(Saved entries)
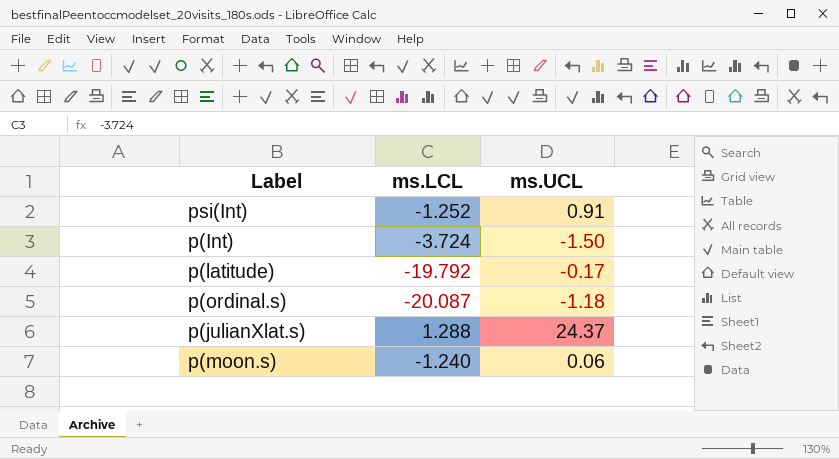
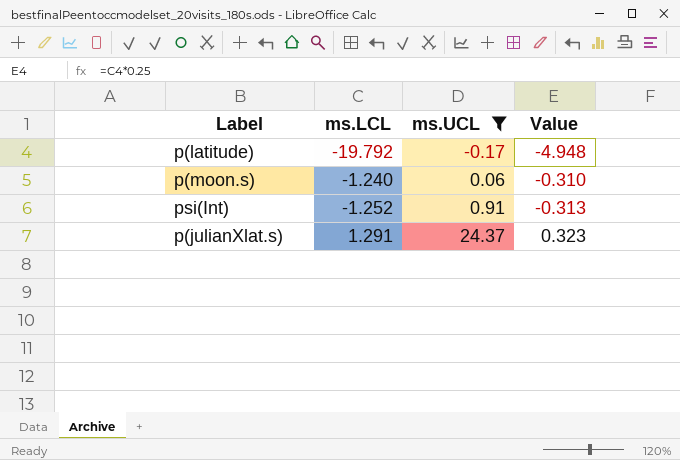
filter: none -> ms.UCL >= -0.17
row order: none -> ms.UCL ascending
column Value | formula: none -> [ms.LCL] * 0.25
p(julianXlat.s) | ms.LCL: 1.288 -> 1.291

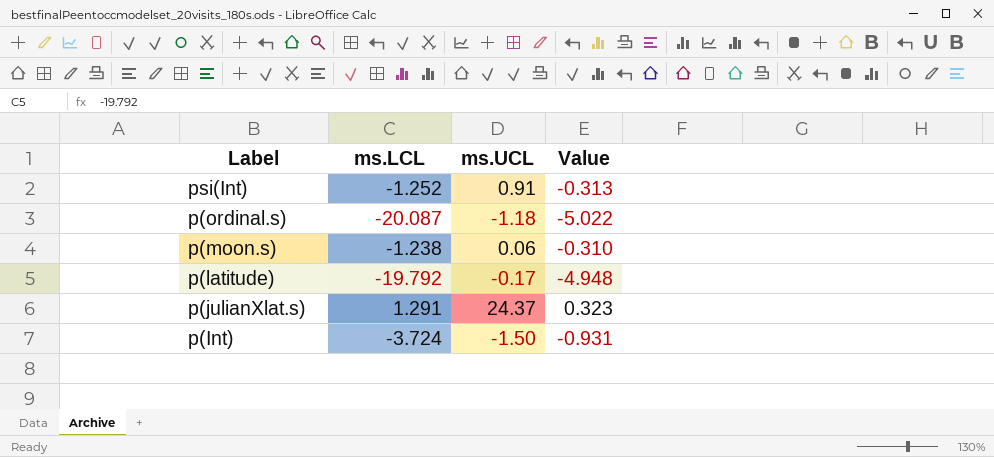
filter: ms.UCL >= -0.17 -> none
row order: ms.UCL ascending -> Label descending
p(moon.s) | ms.LCL: -1.240 -> -1.238

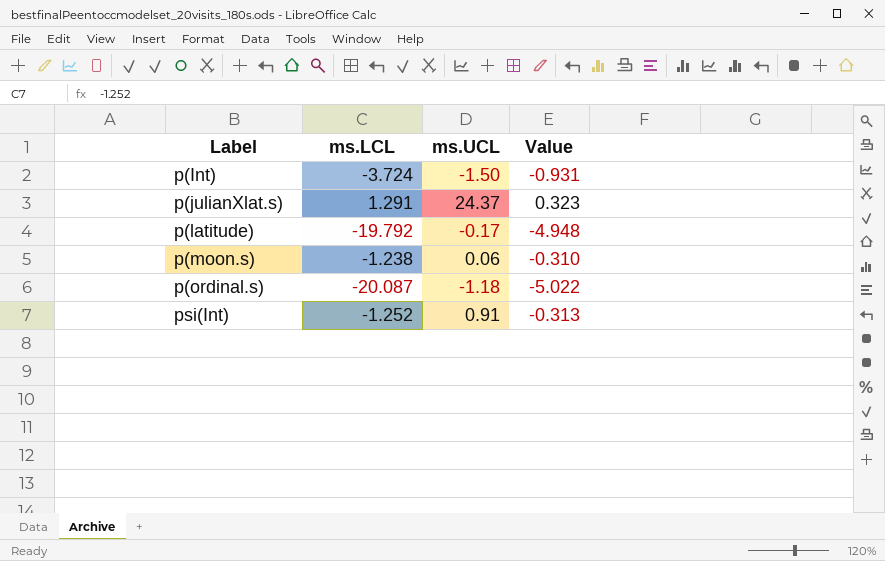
row order: Label descending -> Label ascending

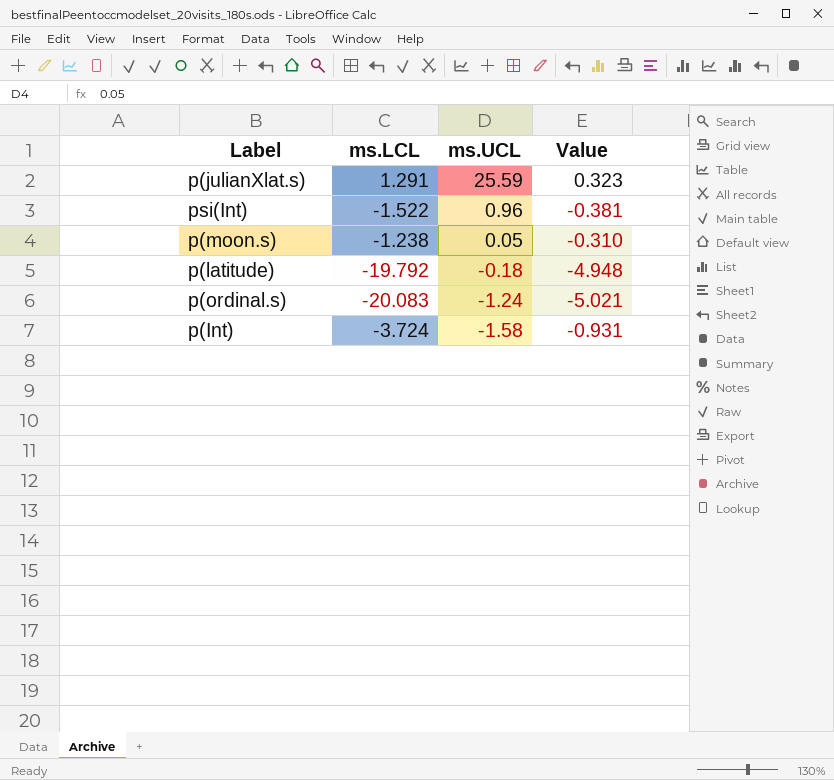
row order: Label ascending -> ms.UCL descending
p(julianXlat.s) | ms.UCL: 24.37 -> 25.59
psi(Int) | ms.LCL: -1.252 -> -1.522
psi(Int) | ms.UCL: 0.91 -> 0.96
psi(Int) | Value: -0.313 -> -0.381
p(moon.s) | ms.UCL: 0.06 -> 0.05
p(latitude) | ms.UCL: -0.17 -> -0.18
p(ordinal.s) | ms.LCL: -20.087 -> -20.083
p(ordinal.s) | ms.UCL: -1.18 -> -1.24
p(ordinal.s) | Value: -5.022 -> -5.021
p(Int) | ms.UCL: -1.50 -> -1.58

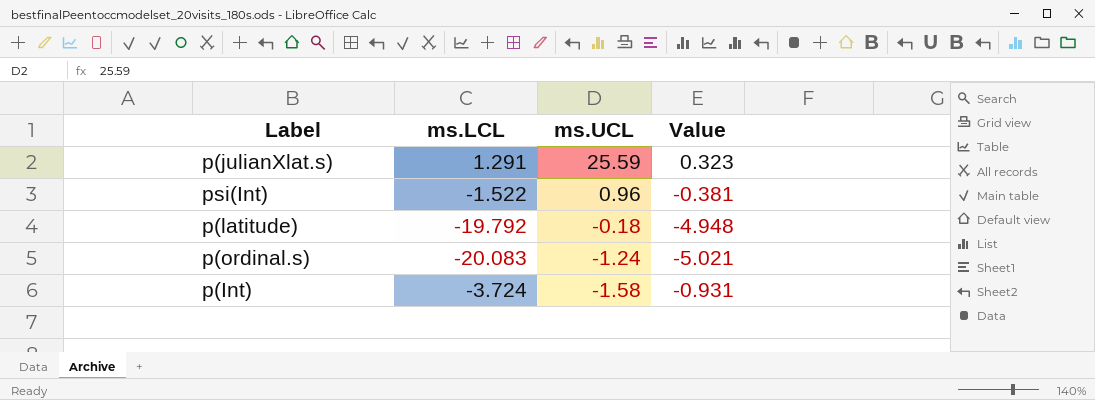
row p(moon.s): -1.238 | 0.05 | -0.310 -> none

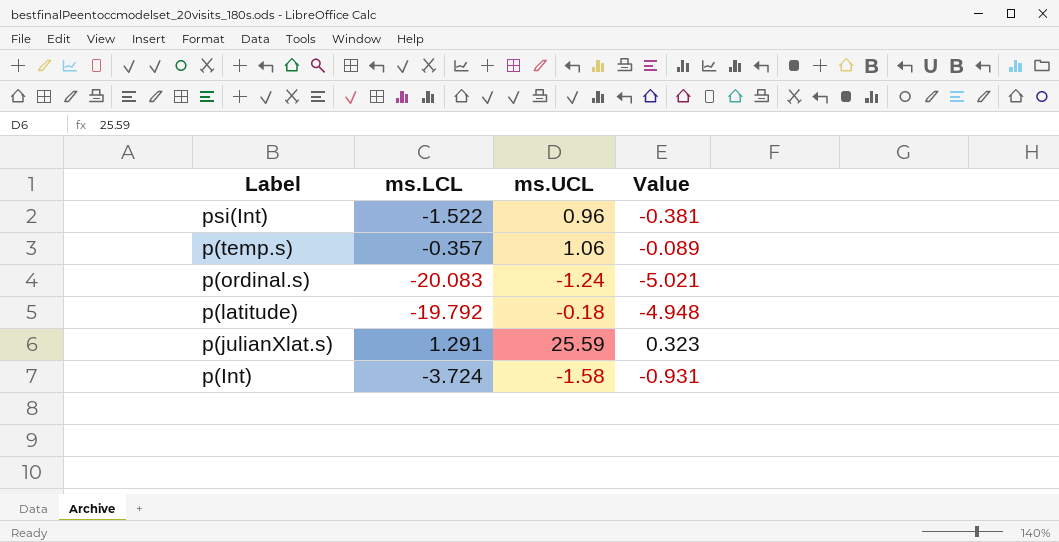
row order: ms.UCL descending -> Label descending
row p(temp.s): none -> -0.357 | 1.06 | -0.089

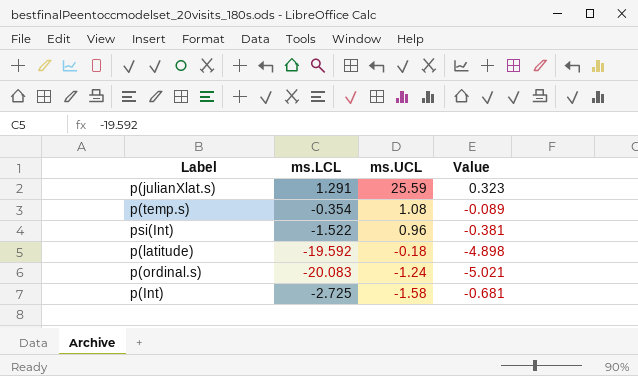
row order: Label descending -> ms.UCL descending
p(temp.s) | ms.LCL: -0.357 -> -0.354
p(temp.s) | ms.UCL: 1.06 -> 1.08
p(latitude) | ms.LCL: -19.792 -> -19.592
p(latitude) | Value: -4.948 -> -4.898
p(Int) | ms.LCL: -3.724 -> -2.725
p(Int) | Value: -0.931 -> -0.681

◆ Exercise aim ◆
The lines of the records that contain the string "moon" should be located and copied.

◆ Solution for this exercise ◆
p(moon.s) | ms.LCL: -1.240 -> -1.238
p(moon.s) | ms.UCL: 0.06 -> 0.05
row p(moon.s): -1.238 | 0.05 | -0.310 -> none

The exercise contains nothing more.